The fact that PokerStars is involved in negotiations to acquire FTP would mean that the beleaguered poker website might see an end to its money woes. PokerStars is in a league of its own, and is the only online poker site to survive the Black Friday closures - when the US DOJ cracked down on the industry once and for all. The deal is also apparently designed to end both PokerStars and FTP’s legal woes with the U.S. Department of Justice.
According someone (we don’t know who?) familiar with the matter; under the tenets of the agreement being discussed, the larger company - PokerStars- would pick up the assets of its smaller adversary. This would only be a part of a broader settlement in a civil case brought against the online poker businesses.
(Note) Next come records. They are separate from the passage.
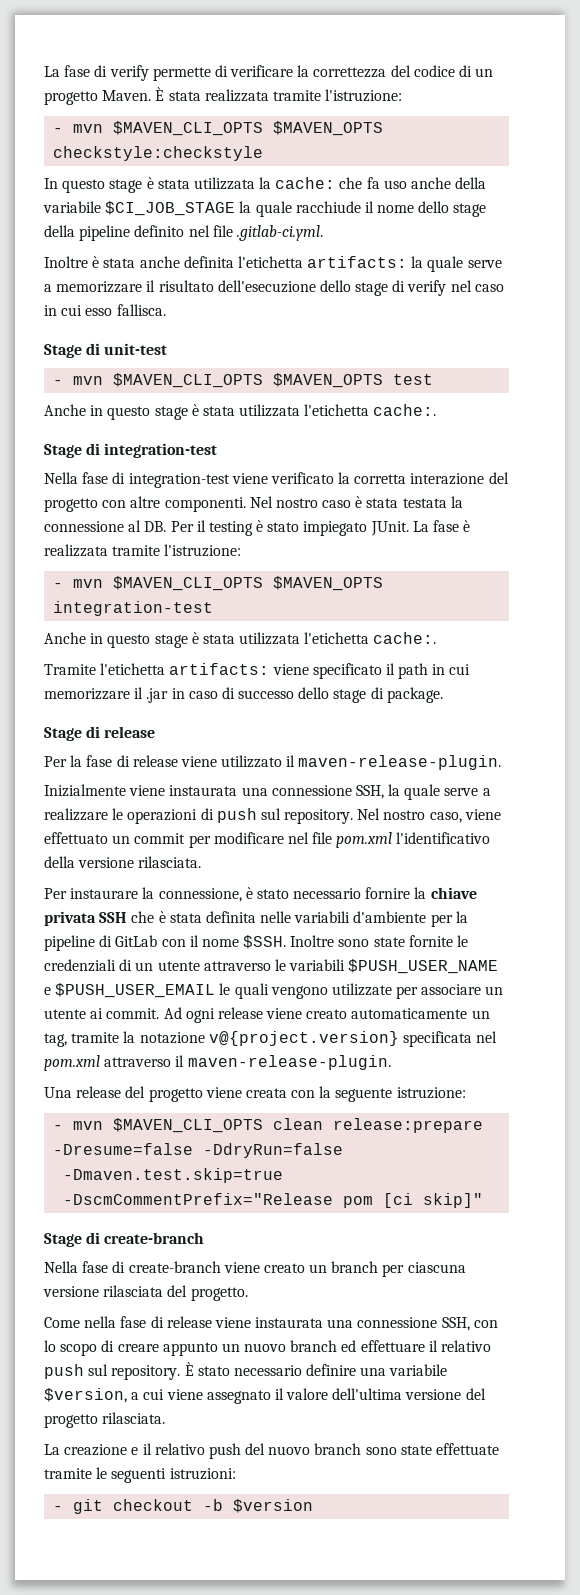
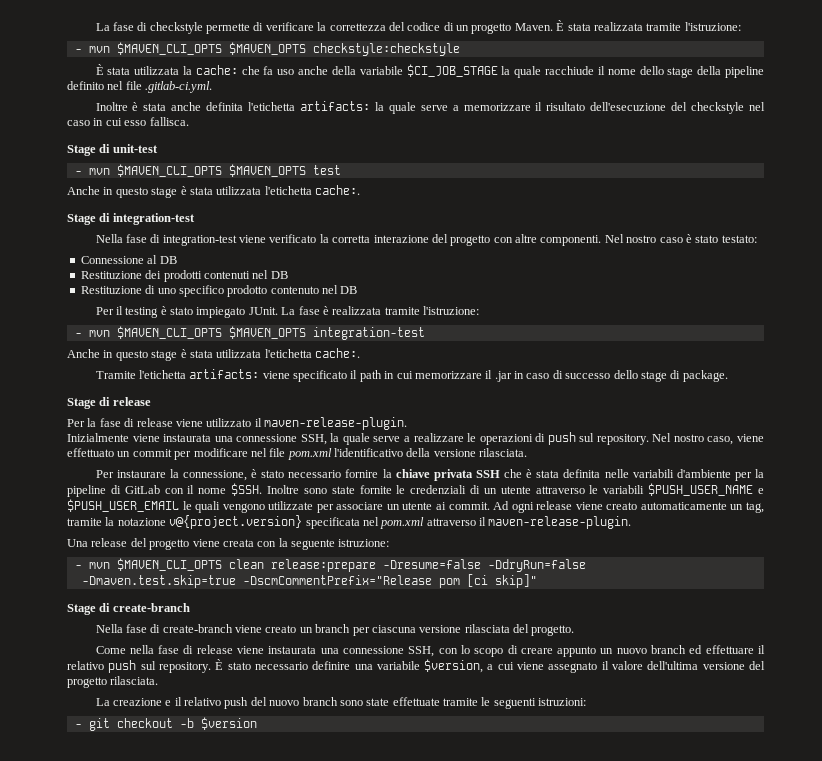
- La fase di verify permette di verificare la correttezza del codice di un progetto Maven.
+ La fase di checkstyle permette di verificare la correttezza del codice di un progetto Maven.
- In questo stage è stata utilizzata la cache: che fa uso anche della variabile $CI_JOB_STAGE la quale racchiude il nome dello stage della pipeline definito nel file .gitlab-ci.yml.
+ È stata utilizzata la cache: che fa uso anche della variabile $CI_JOB_STAGE la quale racchiude il nome dello stage della pipeline definito nel file .gitlab-ci.yml.
- Inoltre è stata anche definita l'etichetta artifacts: la quale serve a memorizzare il risultato dell'esecuzione dello stage di verify nel caso in cui esso fallisca.
+ Inoltre è stata anche definita l'etichetta artifacts: la quale serve a memorizzare il risultato dell'esecuzione del checkstyle nel caso in cui esso fallisca.
- Nel nostro caso è stata testata la connessione al DB. Per il testing è stato impiegato JUnit.
+ Nel nostro caso è stato testato:
+ Connessione al DB
+ Restituzione dei prodotti contenuti nel DB
+ Restituzione di uno specifico prodotto contenuto nel DB
+ Per il testing è stato impiegato JUnit.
The DoJ shut down the U.S. web sites of Full Tilt Poker and PokerStars as part of a crackdown of online poker sites.
At this point in time there is no indication of how much PokerStars would be willing to pay for FTP, or what they would be entitled to in the form of assets. Full Tilt Poker has only one thing going for it - the fact that it was once one of the best known online poker brands world-wide. apart from that, it has an extremely tarnished reputation.
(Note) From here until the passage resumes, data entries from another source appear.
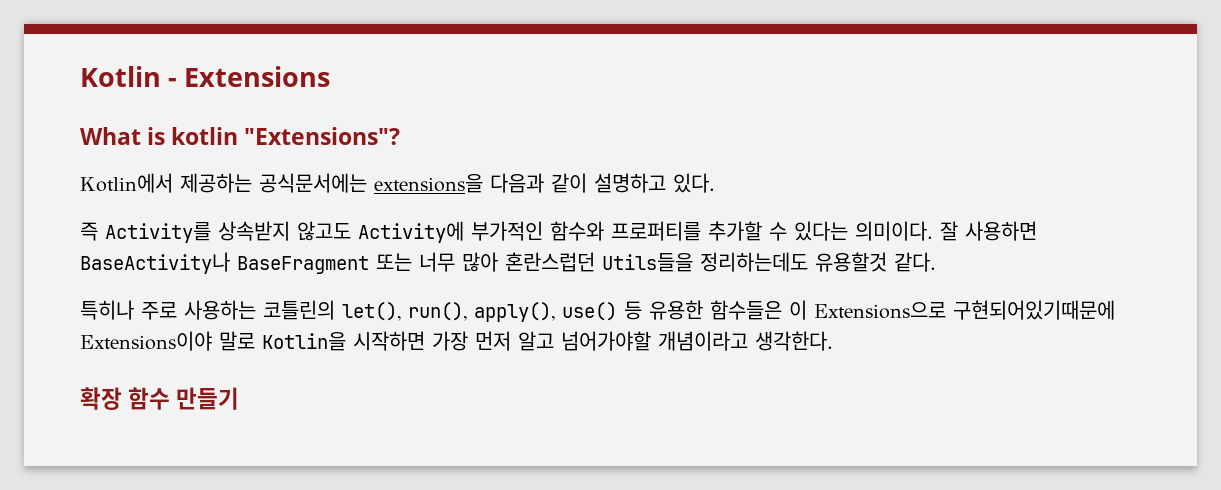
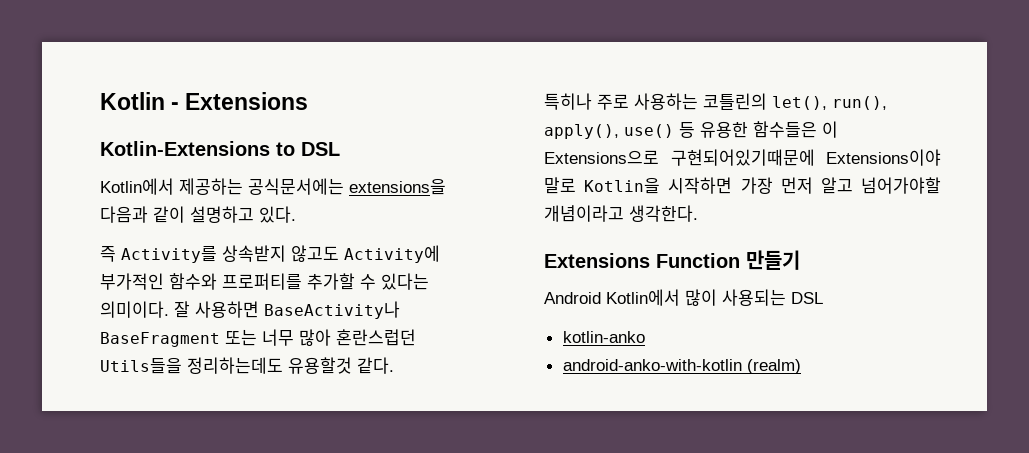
- What is kotlin "Extensions"?
+ Kotlin-Extensions to DSL
- 확장 함수 만들기
+ Extensions Function 만들기
+ Android Kotlin에서 많이 사용되는 DSL
+ kotlin-anko
+ android-anko-with-kotlin (realm)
FTP also had excellent software as well as a large data-base of existing customers when it was closed down. Bear in mind that most of these customers are highly disgruntled, having been unable to withdraw their funds from the site. This deal could however be just what is needed to allow players to retrieve their funds, and what a good PR exercise this would be for PokerStars? Although approximately $300 million has been credited to players, not a cent of this amount has been paid back. Approximately half of this sum is owed to players in the USA.
A due diligence has been conducted by PokerStars executives at FTP's Dublin, Ireland, offices, and FTP are more optimistic than with the Groupe Bernard Tapie deal, that players will be repaid. Apparently this is their number one goal. The company has made a statement to this effect and has also been involved in settlement discussions with the U.S. DoJ. The terms of any such settlement are obviously strictly confidential, so, we don’t really know what the position is as yet. There was no comment from the DoJ.